Most businesses have an internal debt collection department that sends demand letters and notices about repayment of the debt, and consequences if they don’t pay on time. They will try to contact you through emails or phone, and if unsuccessful, they will hire a third-party debt collection agency.
If your business is facing genuine problems, talk to the lender early on to sort out a payment plan or negotiate the debt.
In case, you get a collection call, here are some tips on how to handle them.
Tip 1: Answering the call of the collection agency
The first thing, you need to remember here is that you cannot ignore a debt. If you think that collector is wrong in contacting you, still answer the call. They have the power to report to the credit bureau about your debt, which can lead to more financial problems for your business.
Thus, it is best to contact the collector and validate the debt. A collector has a legal obligation to send all evidence and documentation regarding the ownership of the debt. If you have some doubts about how these debt collectors work, this article will help you know some facts.
After the initial contact, you have seven days to send a letter of validation asking for documentation. A business doesn’t have to owe or start paying the debt before they get the documentation.
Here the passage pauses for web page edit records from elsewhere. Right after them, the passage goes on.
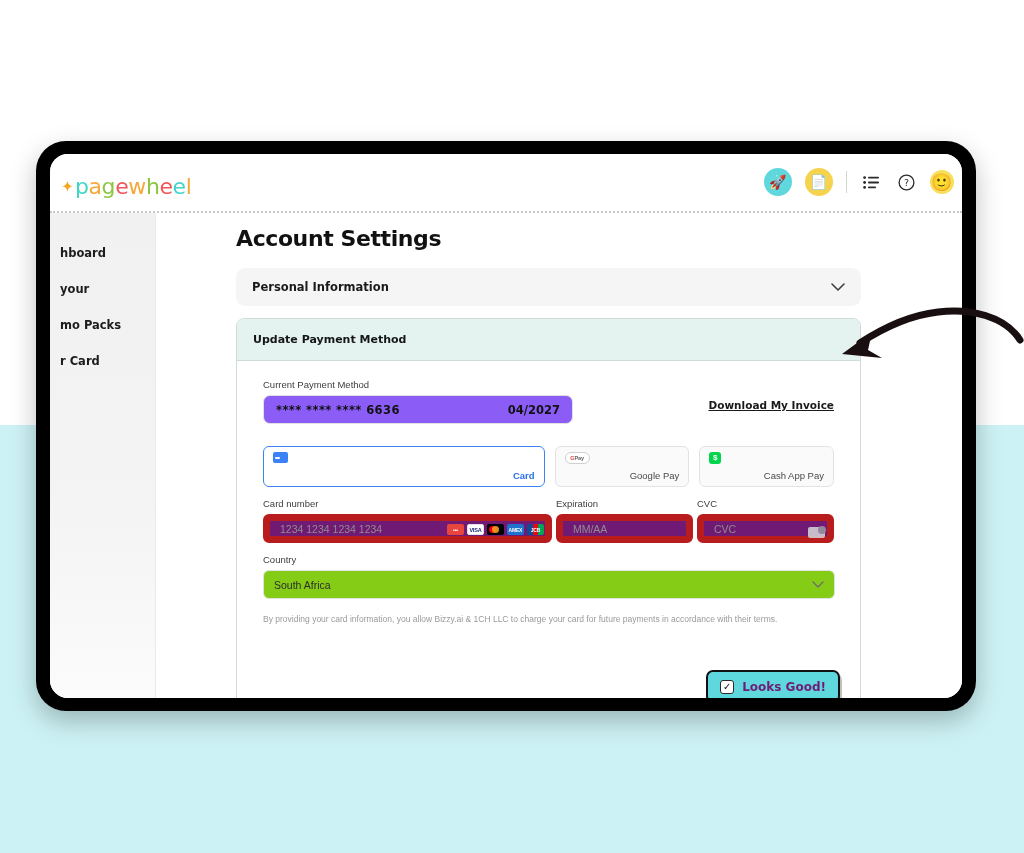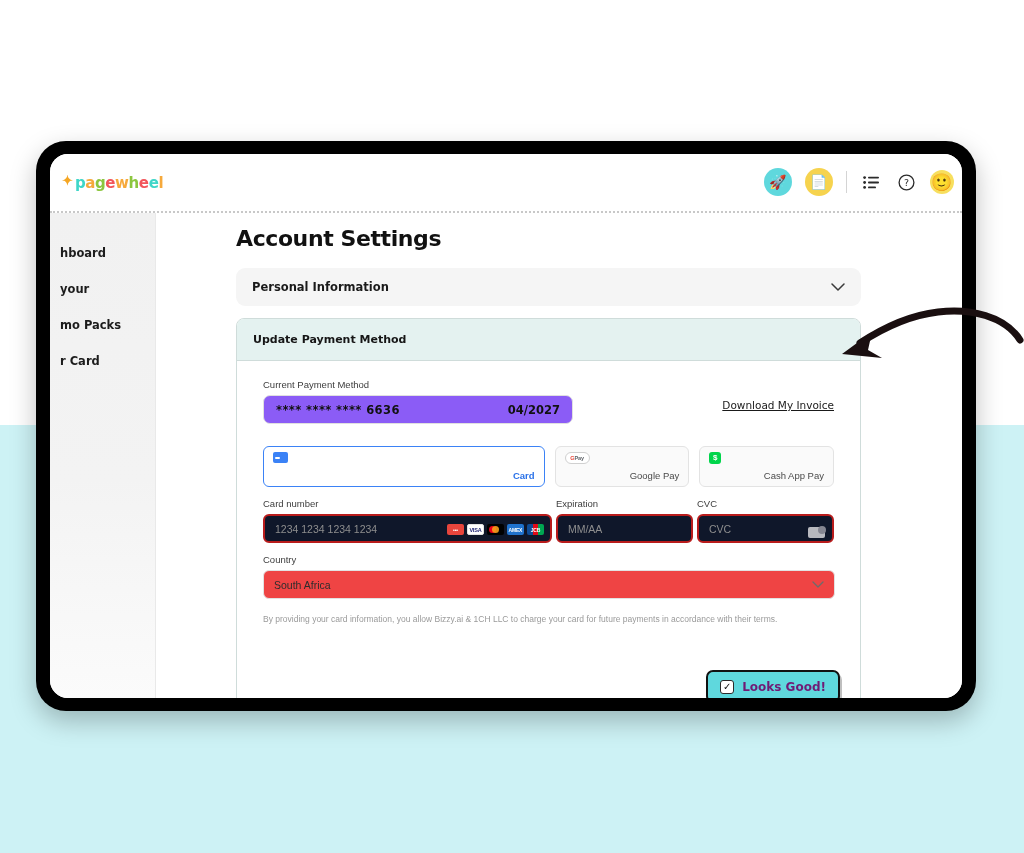"pagewheel" .logo-text { font-size: 15px -> 22px; font-weight: 700 -> 400 }
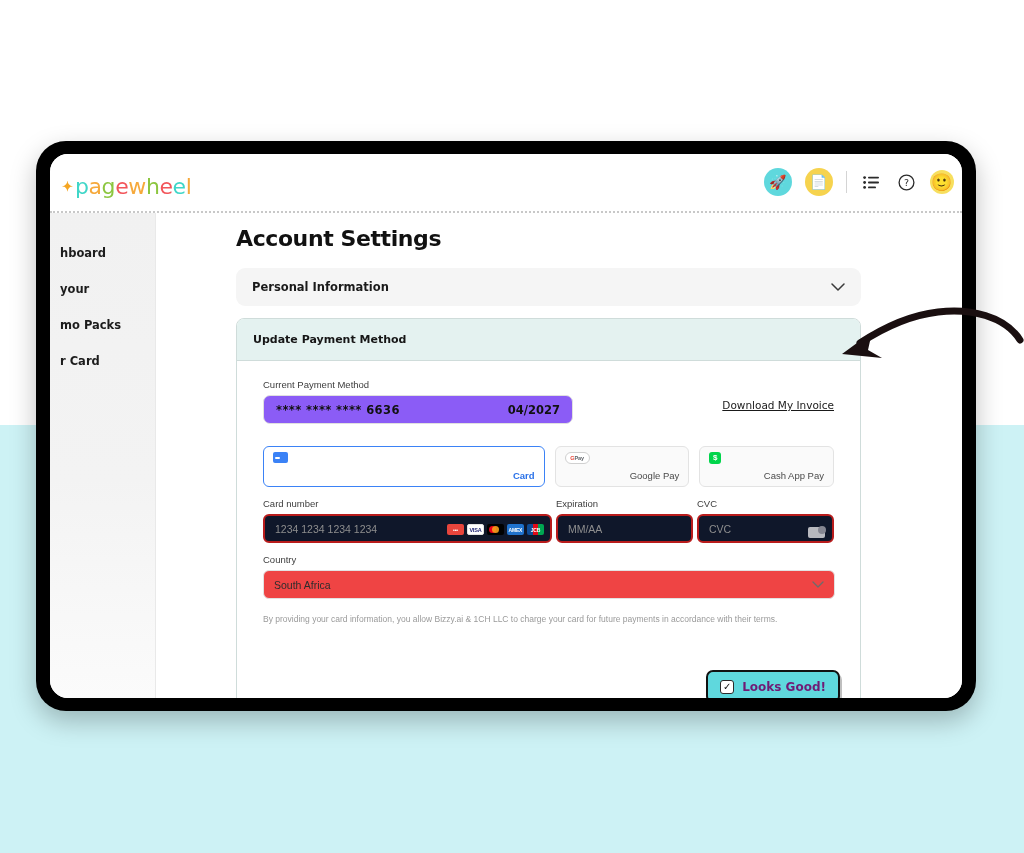"Download My Invoice" .invoice-link { font-weight: 400 -> 700 }
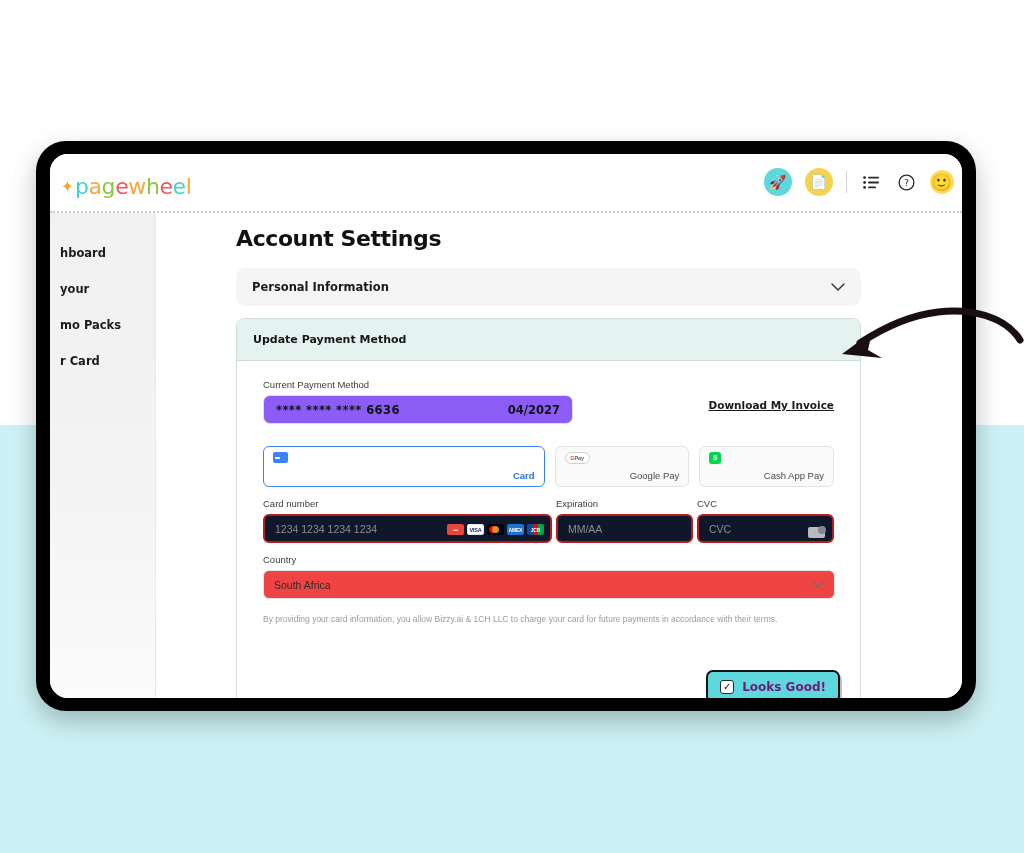"1234 1234 1234 1234" .inp { background: #0f172a -> #701a75; border: 2px solid #b91c1c -> 7px solid #b91c1c }
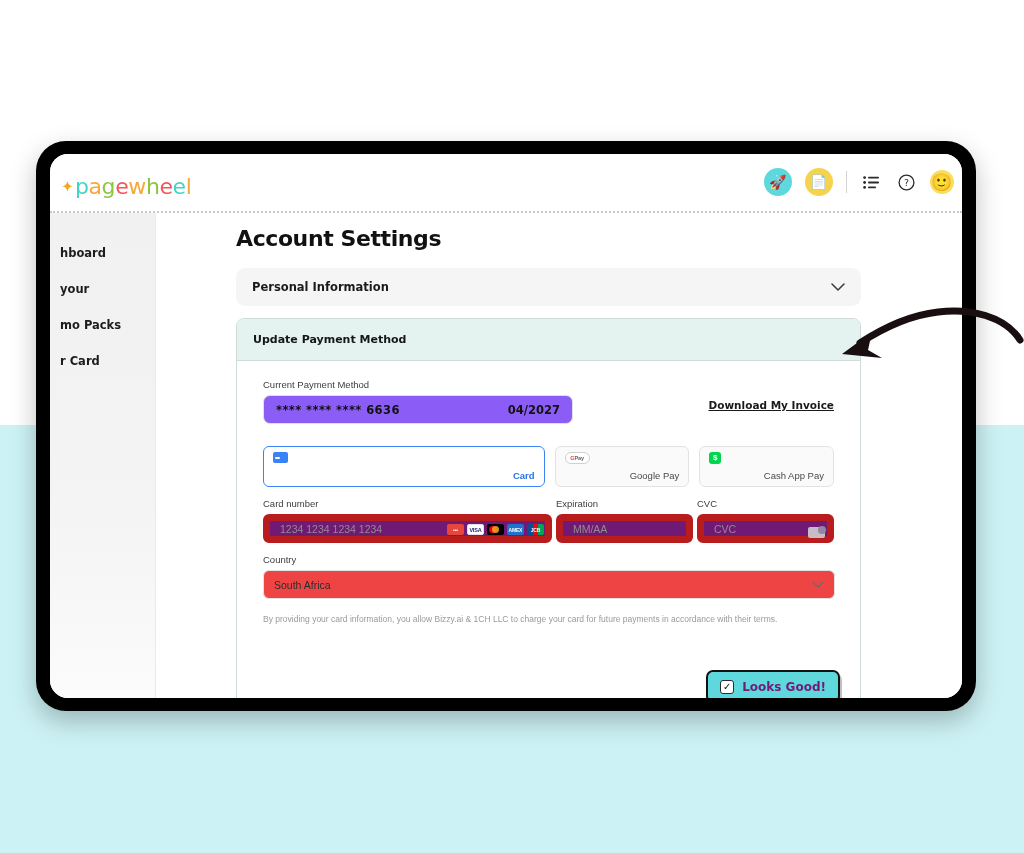"South Africa" .sel-inp { background: #ef4444 -> #84cc16 }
Once you are sure that the debt is yours, you can plan a payment option.
Tip 2: Do your research
Researching your business and the business who you took the loan from is your next step. You need to sit with your accountant or the team handling the debt and financing. Ask them to go over the documentation to make sure the debt belongs to your business only.
After that, you have to review all the receipts, records, data, and documents regarding loan and other things which transpired during the time period of the debt.
Moreover, you need to research the creditor and your terms of debt, so that there are no problems. Furthermore, sometimes your accounting department may have initiated the payment, but it got late or lost in the process. If you find any such evidence, send that to the collection agency so that they can confirm the payment, and close the account.
Tip 3: Disputing the debt that is not yours
If the documentation proves that the debt doesn’t belong to your business, you need to dispute the claim. For that, you need to have all the legal documents with you which shows that the debt doesn’t belong to you.
Every city has a method for disputing the debt, know that, and inform the collector about the same.
Tip 4: Paying the debt
What do you do if the debt is yours? Paying the debt is ideally the next step. But if your business is in financial trouble or you need more time, you have to talk to the debt collector. Don’t ignore their calls, instead explain the situation to them.
A debt collector wants you to pay without facing any severe consequences. They can help you come with a payment plan or even negotiate the debt amount with the lender on your behalf.
You can figure this out by sitting with both the lender and the collector. The thing to remember here is that once there are changes in the contract, every party should sign it.
Also, make sure you pay the debt amount using a check or in cash and keep the receipt or the documentation for the future.
No one likes to be in debt, but if you have, paying it immediately is the best way to come out of this unscathed.